Wien (OTS) - "Die Gespräche mit den politisch Verantwortlichen völlig zu verweigern ist der falsche Weg", so Martin Faißt, Vorsitzender der Bundes- ÖH. "Wenn wir unsere Anliegen durchsetzen und die Interessen der Studierenden vertreten wollen, müssen wir auch mit denen in Kontakt bleiben, die die politischen Entscheidungen darüber treffen." Verhandlungen über Studiengebühren hat nie gegeben und wird die ÖH auch nie führen. Ziel der Gespräche war es immer die Argumente der Studierendenvertretung direkt bei den Politikern und Politikerinnen zu deponieren und sie davon zu überzeugen.

Gestern wurden der Bildungsministerin beim Gespräch ein Teil der gesammelten Unterschriften gegen Studiengebühren übergeben, um noch einmal die berechtigte Ablehnung der Studierenden zu demonstrieren. Vorgestellt wurde der Ministerin - vom ÖH Vorsitzenden Martin Faißt, gemeinsam mit Angelika Obermayr, Vorsitzende der Uni Wien, Andreas Zahalka, Vorsitzender der TU Wien und Eric Tschaik, Vorsitzender der BIKU - die Idee des Bildungsbegehrens. "Der Vorschlag wurde von der Ministerin angenommen und es wurde vereinbart, dass die ÖH im Laufe der nächsten Woche dem Ministerium ein Vorschlag zur Besetzung des Bildungsrates - der das Bildungsbegehren leiten soll - und die Ziele de Bildungsbegehrens von der ÖH vorgelegt", so Faißt.

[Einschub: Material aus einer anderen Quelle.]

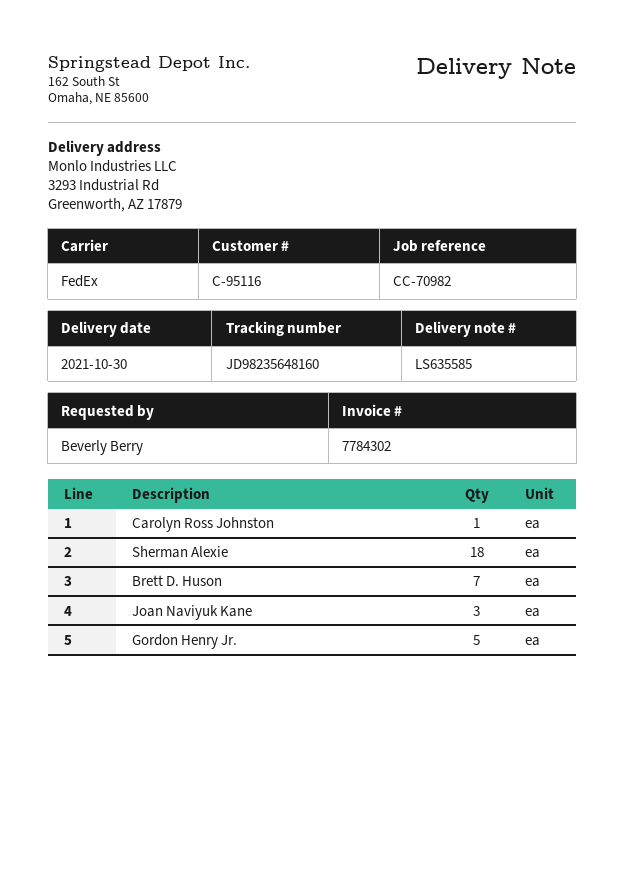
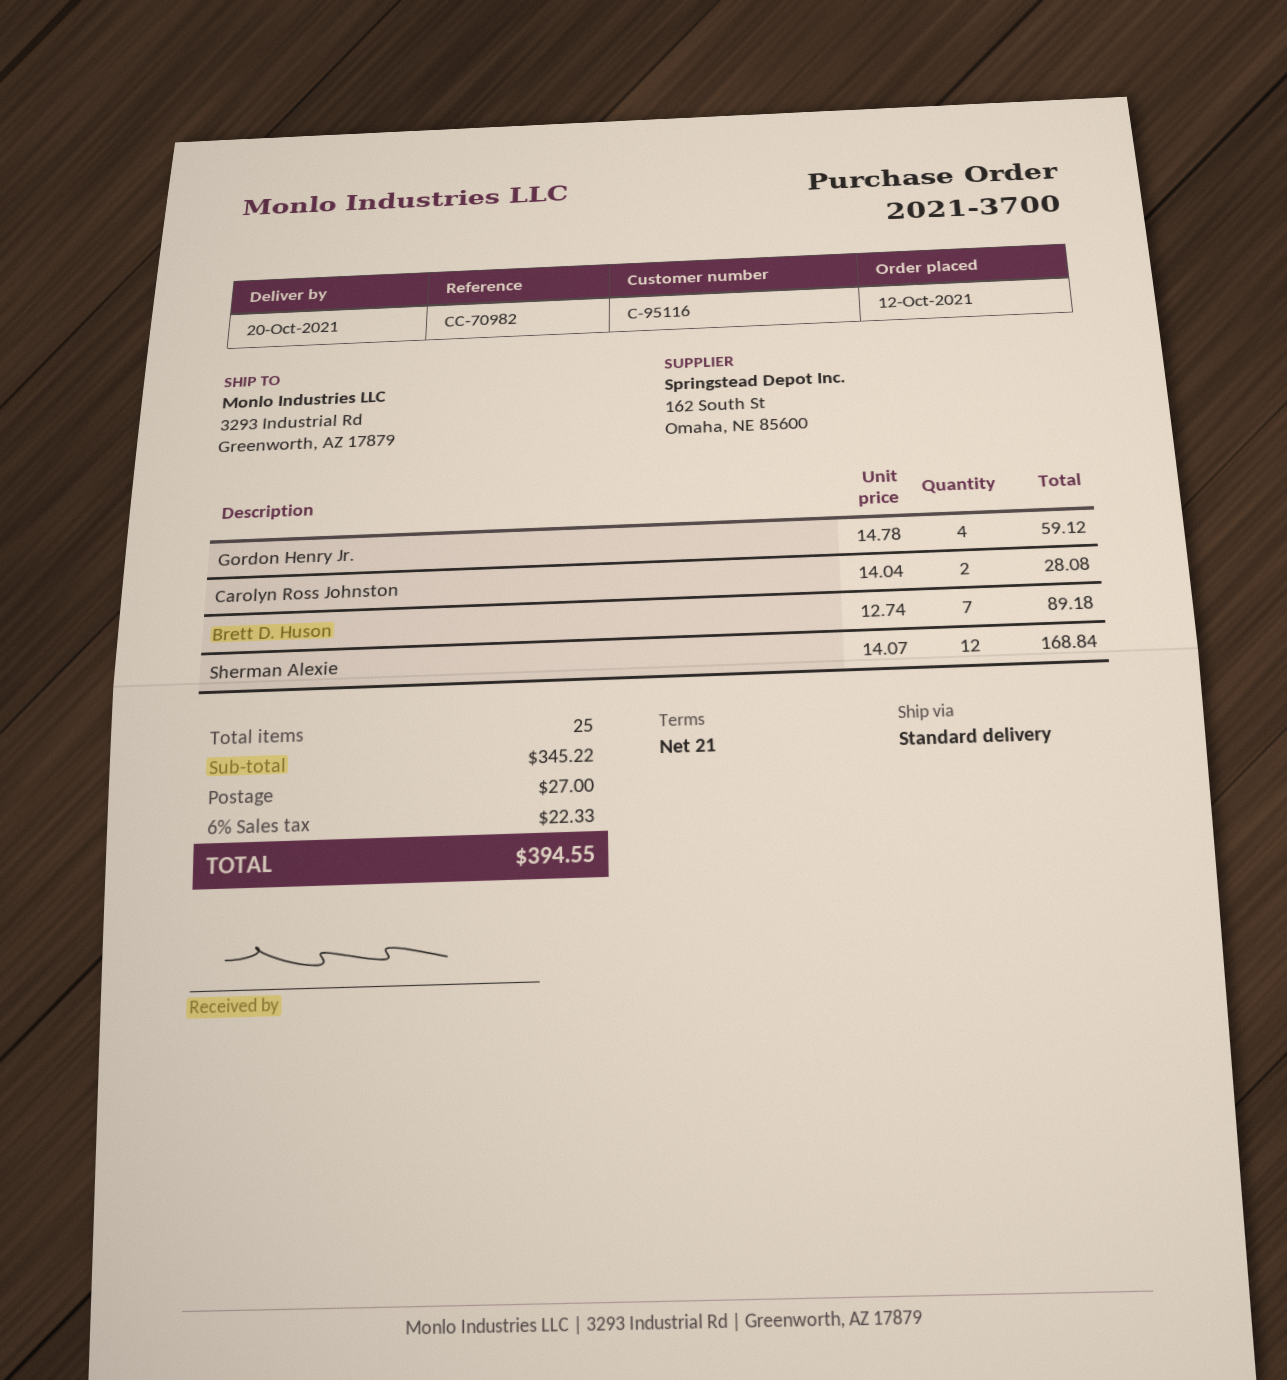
delivery date: 2021-10-30 -> 2021-10-20
shipping method: FedEx -> standard
Carolyn Ross Johnston: 1 -> 2
Sherman Alexie: 18 -> 12
Joan Naviyuk Kane: 3 -> none
Gordon Henry Jr.: 5 -> 4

Mit dem gestrigen Aktionstag hat die Bundes-ÖH ein klares Zeichen gegen die Studiengebühren gesetzt. Sämtliche Aktionen diesem Beispiel folgen, werden von der Bundes-ÖH begrüßt. Voraussetzung ist aber, dass die Studierenden nicht an ihrem Studium behindert werden und das Semester ohne Verzögerungen absolviert werden kann. Die Studierenden können es sich jetzt nicht leisten ein Semester zu verlieren.